- The input:
----

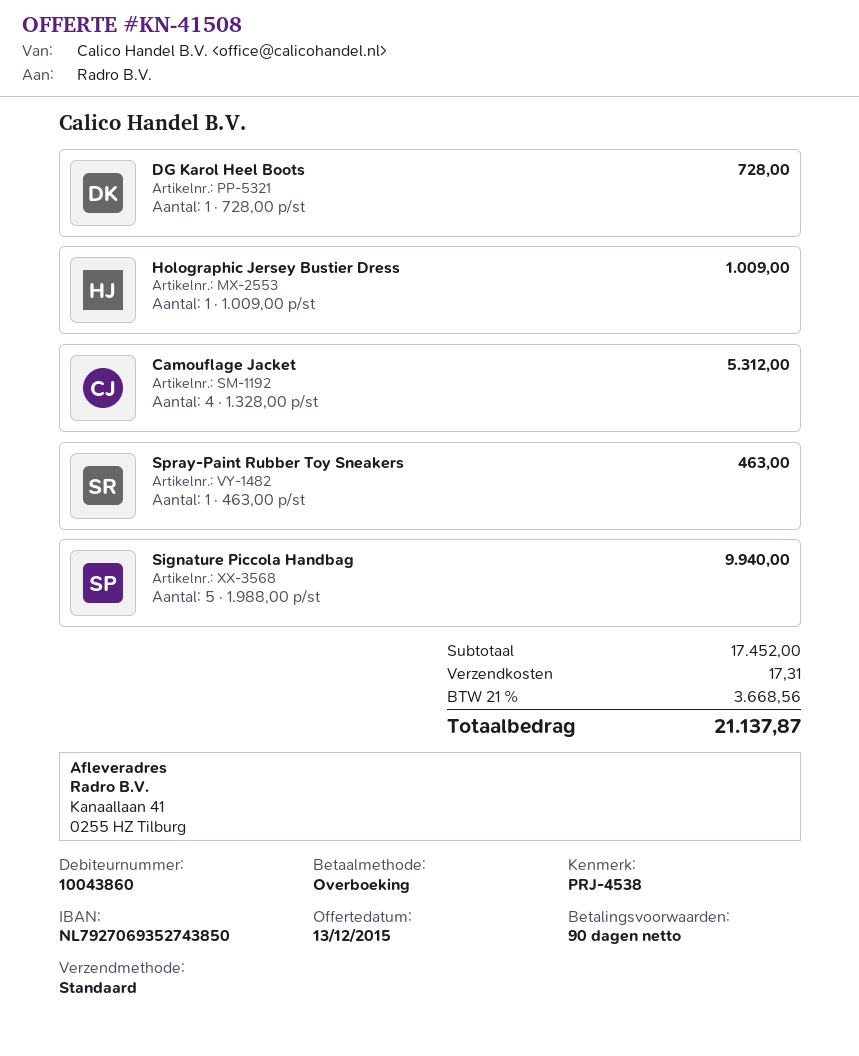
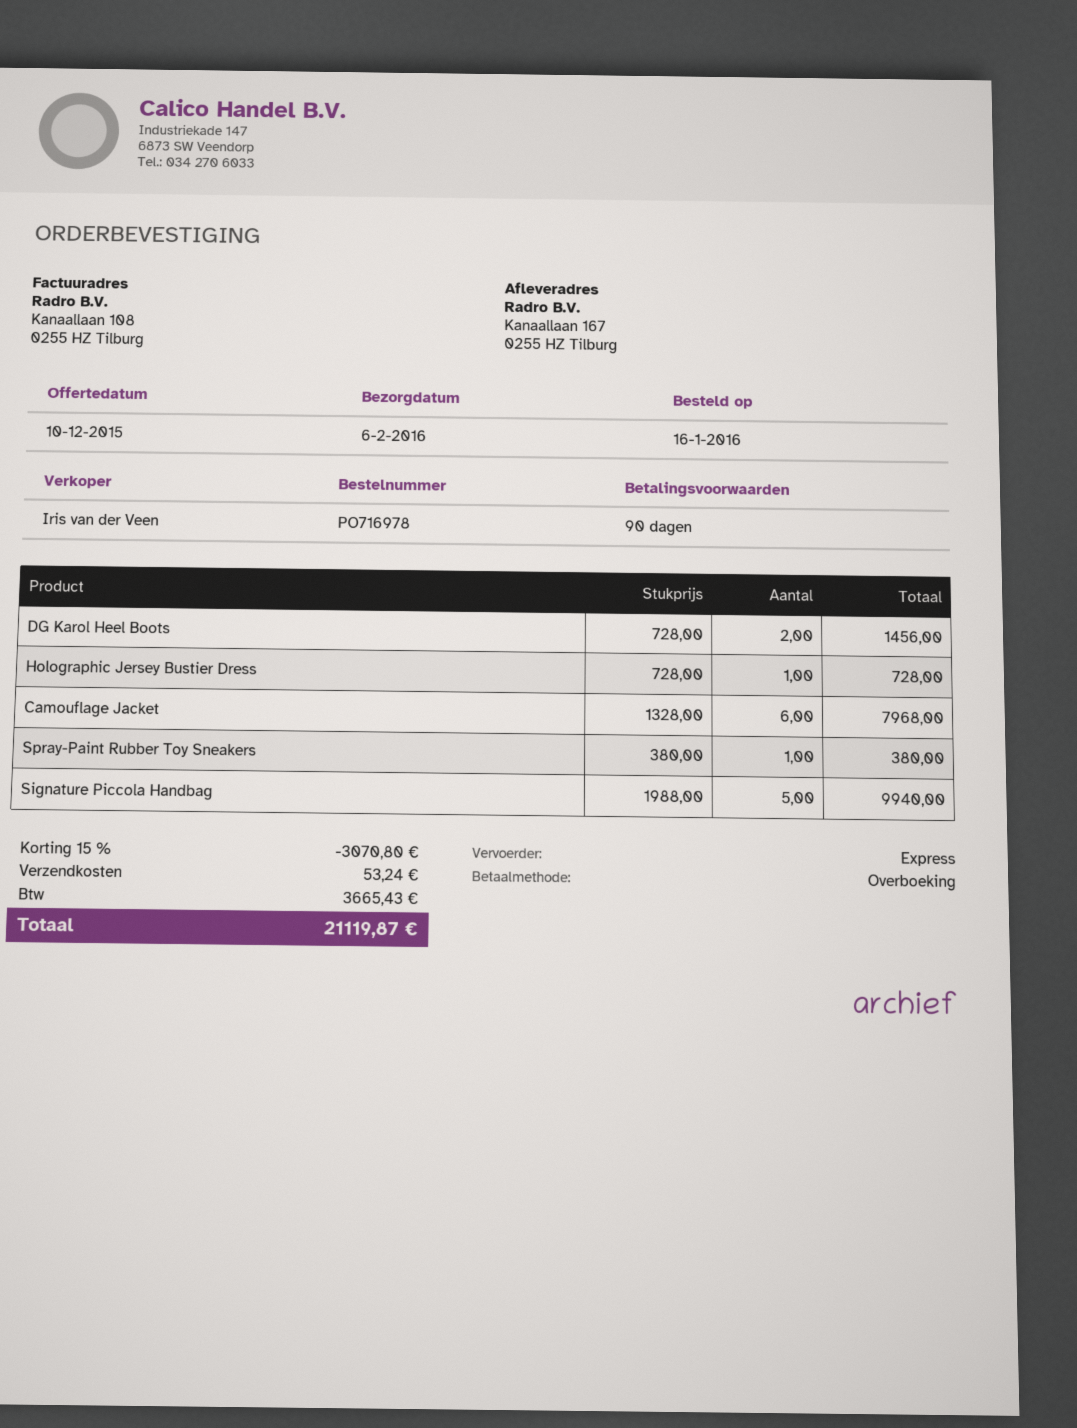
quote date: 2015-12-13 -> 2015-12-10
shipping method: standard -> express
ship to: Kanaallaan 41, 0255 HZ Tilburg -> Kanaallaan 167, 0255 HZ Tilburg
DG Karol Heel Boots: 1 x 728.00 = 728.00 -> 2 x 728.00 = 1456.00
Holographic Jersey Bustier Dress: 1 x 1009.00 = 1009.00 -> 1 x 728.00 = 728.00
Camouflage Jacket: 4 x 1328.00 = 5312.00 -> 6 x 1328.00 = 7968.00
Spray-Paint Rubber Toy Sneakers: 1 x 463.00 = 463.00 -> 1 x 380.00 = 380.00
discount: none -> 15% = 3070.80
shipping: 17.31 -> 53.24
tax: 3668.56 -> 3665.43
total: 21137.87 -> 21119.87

----

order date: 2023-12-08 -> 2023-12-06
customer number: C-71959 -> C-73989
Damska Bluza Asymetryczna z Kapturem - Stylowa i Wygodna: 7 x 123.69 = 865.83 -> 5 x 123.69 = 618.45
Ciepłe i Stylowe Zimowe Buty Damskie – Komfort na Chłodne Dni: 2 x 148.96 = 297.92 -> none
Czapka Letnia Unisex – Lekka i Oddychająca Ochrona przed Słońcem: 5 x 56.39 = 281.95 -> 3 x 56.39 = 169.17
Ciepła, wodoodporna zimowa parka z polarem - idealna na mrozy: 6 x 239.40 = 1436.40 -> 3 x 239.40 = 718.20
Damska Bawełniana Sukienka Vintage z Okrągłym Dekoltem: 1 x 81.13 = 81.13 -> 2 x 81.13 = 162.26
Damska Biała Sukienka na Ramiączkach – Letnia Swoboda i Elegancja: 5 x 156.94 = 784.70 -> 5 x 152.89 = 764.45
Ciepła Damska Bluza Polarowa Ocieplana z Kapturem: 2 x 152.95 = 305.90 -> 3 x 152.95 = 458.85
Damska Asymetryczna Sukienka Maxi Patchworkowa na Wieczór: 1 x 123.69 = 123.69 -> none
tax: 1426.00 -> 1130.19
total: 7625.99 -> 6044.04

----

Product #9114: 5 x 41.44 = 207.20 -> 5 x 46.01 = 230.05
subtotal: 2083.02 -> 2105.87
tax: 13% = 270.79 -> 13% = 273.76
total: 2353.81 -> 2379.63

----

- What the task requires: Beginning at the line above with "Damska Bluza Asymetryczna" and finishing at the line with "Ciepła, wodoodporna zimowa", return each line exactly and return nothing else.

- Response area:
Damska Bluza Asymetryczna z Kapturem - Stylowa i Wygodna: 7 x 123.69 = 865.83 -> 5 x 123.69 = 618.45
Ciepłe i Stylowe Zimowe Buty Damskie – Komfort na Chłodne Dni: 2 x 148.96 = 297.92 -> none
Czapka Letnia Unisex – Lekka i Oddychająca Ochrona przed Słońcem: 5 x 56.39 = 281.95 -> 3 x 56.39 = 169.17
Ciepła, wodoodporna zimowa parka z polarem - idealna na mrozy: 6 x 239.40 = 1436.40 -> 3 x 239.40 = 718.20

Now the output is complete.